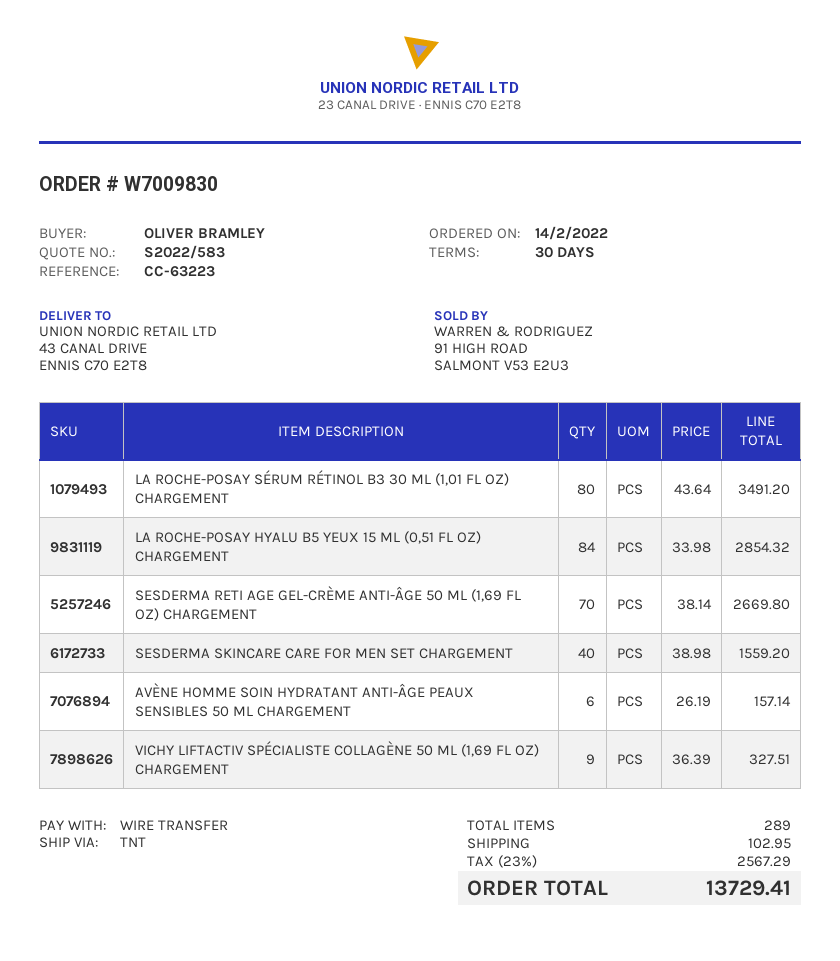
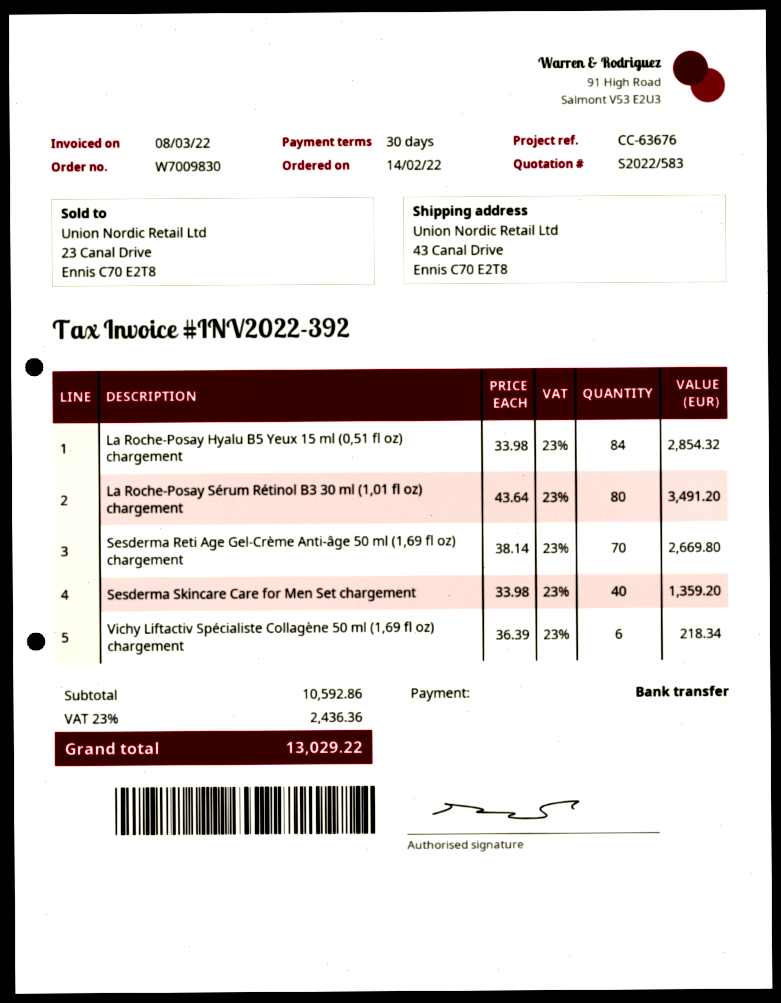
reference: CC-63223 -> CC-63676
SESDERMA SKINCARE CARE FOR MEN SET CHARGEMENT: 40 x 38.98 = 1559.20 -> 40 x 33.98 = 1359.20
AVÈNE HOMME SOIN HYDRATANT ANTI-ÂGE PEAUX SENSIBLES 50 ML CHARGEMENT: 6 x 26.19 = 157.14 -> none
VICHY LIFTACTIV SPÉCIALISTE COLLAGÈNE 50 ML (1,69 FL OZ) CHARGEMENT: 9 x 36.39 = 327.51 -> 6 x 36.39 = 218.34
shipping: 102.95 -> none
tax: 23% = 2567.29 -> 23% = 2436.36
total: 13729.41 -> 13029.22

------------

» YOUR GOAL:
In the listing above, find the line that contains "VICHY LIFTACTIV SPÉCIALISTE". Write it out exactly, along with each line after it up to and including the last.

» ANSWER SECTION:
VICHY LIFTACTIV SPÉCIALISTE COLLAGÈNE 50 ML (1,69 FL OZ) CHARGEMENT: 9 x 36.39 = 327.51 -> 6 x 36.39 = 218.34
shipping: 102.95 -> none
tax: 23% = 2567.29 -> 23% = 2436.36
total: 13729.41 -> 13029.22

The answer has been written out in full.